Niccolò Mariani741 wordsEdition №13venerdì 12 giugno 2026 — Edizione № 13

L'Organizzazione mondiale della sanità ha dichiarato giovedì che il caldo estremo ha ucciso più di 200mila persone in Europa dal 2022, secondo il rapporto riportato da The Local Italy. Il 'killer silenzioso' ha colpito il continente mentre maggio ha registrato le temperature più alte mai misurate in alcuni paesi. L'ondata di calore non ha risparmiato l'Italia, dove le regioni del centro e del nord hanno registrato picchi anomali.

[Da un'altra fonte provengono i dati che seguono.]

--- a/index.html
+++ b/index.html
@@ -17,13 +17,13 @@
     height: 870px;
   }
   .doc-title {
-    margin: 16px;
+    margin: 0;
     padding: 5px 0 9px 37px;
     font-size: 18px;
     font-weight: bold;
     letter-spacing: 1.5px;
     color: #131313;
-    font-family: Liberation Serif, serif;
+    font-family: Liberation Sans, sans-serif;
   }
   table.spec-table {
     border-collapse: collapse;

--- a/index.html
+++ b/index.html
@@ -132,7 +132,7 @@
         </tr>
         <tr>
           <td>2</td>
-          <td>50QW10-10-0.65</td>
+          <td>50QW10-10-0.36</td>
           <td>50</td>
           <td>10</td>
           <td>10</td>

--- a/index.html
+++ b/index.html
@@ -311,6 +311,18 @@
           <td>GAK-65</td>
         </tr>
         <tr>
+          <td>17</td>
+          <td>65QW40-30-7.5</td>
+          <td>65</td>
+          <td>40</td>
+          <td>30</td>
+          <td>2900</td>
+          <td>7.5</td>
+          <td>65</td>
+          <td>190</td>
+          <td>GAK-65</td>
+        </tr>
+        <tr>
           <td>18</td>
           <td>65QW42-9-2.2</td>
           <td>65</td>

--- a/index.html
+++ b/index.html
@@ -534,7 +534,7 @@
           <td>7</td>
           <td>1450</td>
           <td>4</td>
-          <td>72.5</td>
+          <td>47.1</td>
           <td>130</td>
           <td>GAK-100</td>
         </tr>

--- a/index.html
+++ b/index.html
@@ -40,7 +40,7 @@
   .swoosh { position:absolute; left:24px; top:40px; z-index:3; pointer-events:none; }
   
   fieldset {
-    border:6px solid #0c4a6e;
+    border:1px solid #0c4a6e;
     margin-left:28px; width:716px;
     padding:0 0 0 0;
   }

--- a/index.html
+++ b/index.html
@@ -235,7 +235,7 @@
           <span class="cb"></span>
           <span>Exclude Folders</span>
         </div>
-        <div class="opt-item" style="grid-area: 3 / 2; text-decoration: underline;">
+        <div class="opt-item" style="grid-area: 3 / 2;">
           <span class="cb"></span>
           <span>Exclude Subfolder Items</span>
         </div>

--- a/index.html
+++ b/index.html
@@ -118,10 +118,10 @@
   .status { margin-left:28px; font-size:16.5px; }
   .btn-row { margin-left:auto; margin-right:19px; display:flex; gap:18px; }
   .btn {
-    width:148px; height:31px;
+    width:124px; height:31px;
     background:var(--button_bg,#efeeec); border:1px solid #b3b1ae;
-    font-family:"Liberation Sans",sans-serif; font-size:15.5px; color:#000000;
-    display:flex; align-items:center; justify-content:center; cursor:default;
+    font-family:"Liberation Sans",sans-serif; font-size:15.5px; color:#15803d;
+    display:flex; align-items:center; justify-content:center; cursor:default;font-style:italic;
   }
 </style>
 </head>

La Toscana confinante con l'Umbria ha subito gli effetti più violenti delle ondate di calore precedenti. Ma l'Umbria, con i suoi 858mila abitanti distribuiti in valli e su alture fino a 1.400 metri, rappresentava tradizionalmente un rifugio climatico nel cuore italiano. Le cittadine di collina come Perugia, Assisi e Spoleto godevano di estati più miti rispetto alle pianure della Toscana e dell'Emilia-Romagna.
Questa protezione naturale sta cedendo. Secondo i dati riportati da CleanTechnica, l'Italia ha stabilito record di generazione solare a maggio, segno di giornate di sole prolungato e cielo sereno che intensificano il riscaldamento. Gli anziani, già numerosi in una regione dove l'invecchiamento demografico è strutturale, rimangono i più vulnerabili al caldo estremo. Le strutture di accoglienza per anziani nelle piccole città umbre, spesso in edifici storici senza adeguato isolamento termico, affrontano il rischio senza risorse sufficienti.